One thought on “Bala de prata, artigo de Marcia Silva Stanton

  • Muito interessante o artigo, sem dúvida o sistema de Pagamento por Serviços Ambientais – PSAs é uma ferramenta invadora, sem precedentes, já que a sociedade civil o Estado não estão não estão tendo enme terão melhor sorte na proteção das florestas, por exemplo. Para protegermos é preciso valer dinheiro. Alguns obstáculos legais precisam ser tangenciados junto aos PSAs como por exemplo a exploração de bens públicos (ecossistemas), da União, pelo particular.
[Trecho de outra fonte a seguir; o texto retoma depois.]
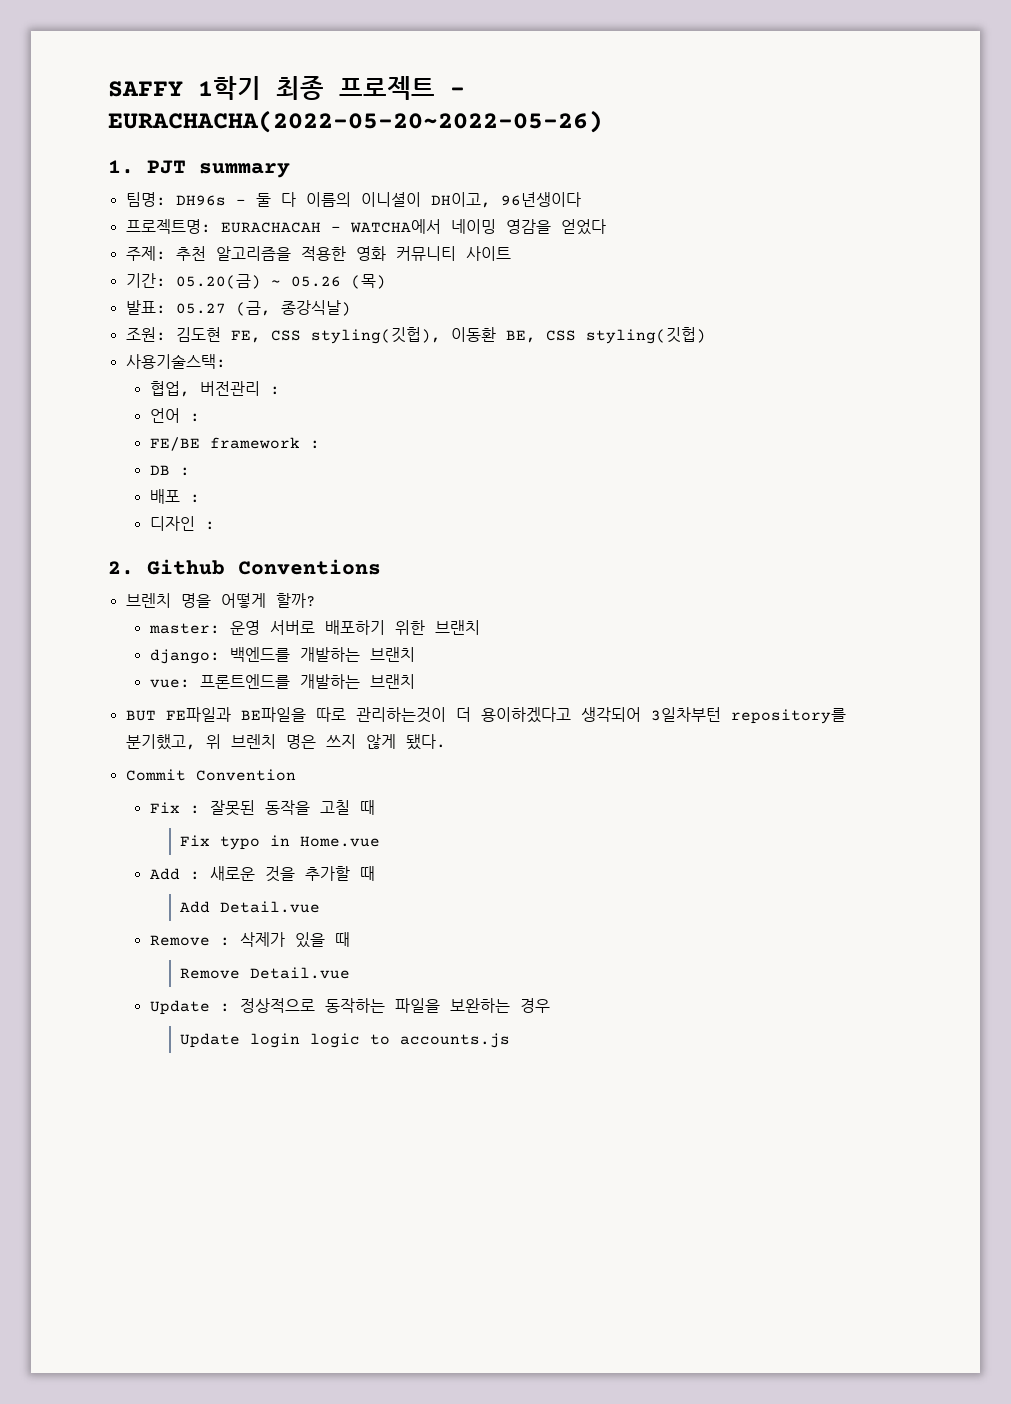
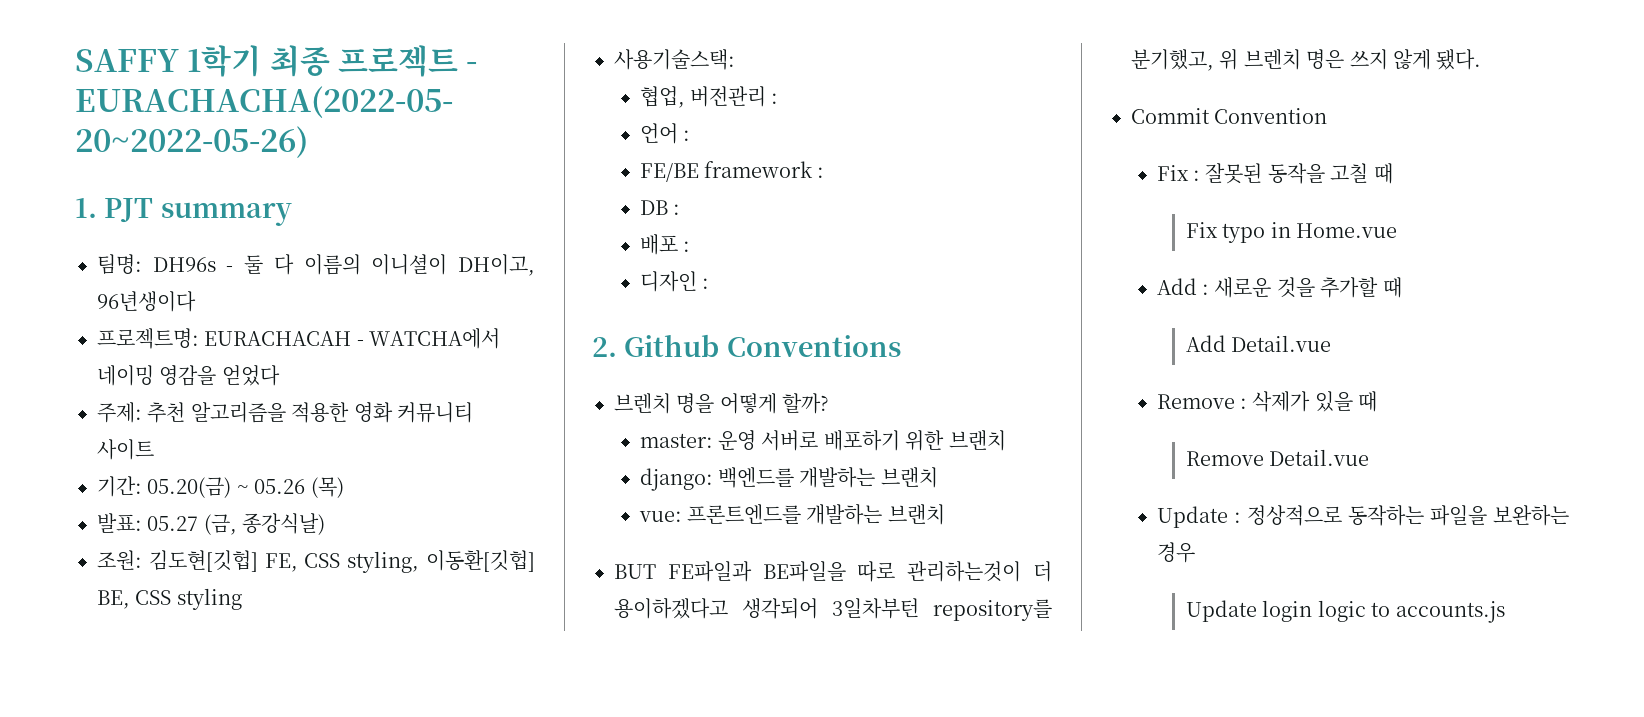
[175,327,221,342] 김도현 -> [148,550,258,572] 김도현[깃헙]
[310,327,496,344] styling(깃헙), 이동환 -> [347,550,535,573] styling, 이동환[깃헙]
[585,327,706,344] styling(깃헙) -> [176,588,242,610] styling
No aspecto técnico, na Lei do Acre, por exemplo, alguns termos como “setorizar’ ecossistemas precisam ser melhorados, evitando afronta da própria Alfabetização Ecológica, tão em alta e presentes nas constituições lationoamericanas como a do Equador, Art. 71, que reconhece a natureza como sujeito de direitos.
    Aparadas as arestas os PSAs precisam ser colocados em prática o quanto antes, sem burocratização, evitando a manobra aplicada pelos idealizadores do náufrago Protoclolo que Kioto, editado com intuito evidente de ganhar tempo, tendo o que discutir nos onerosos encontros em Copenhague, Nairóbi e Rio+20, enquanto nada se faz e as emissões de Co2 continuam por seus maiores poluidores, Estados Unidos e China.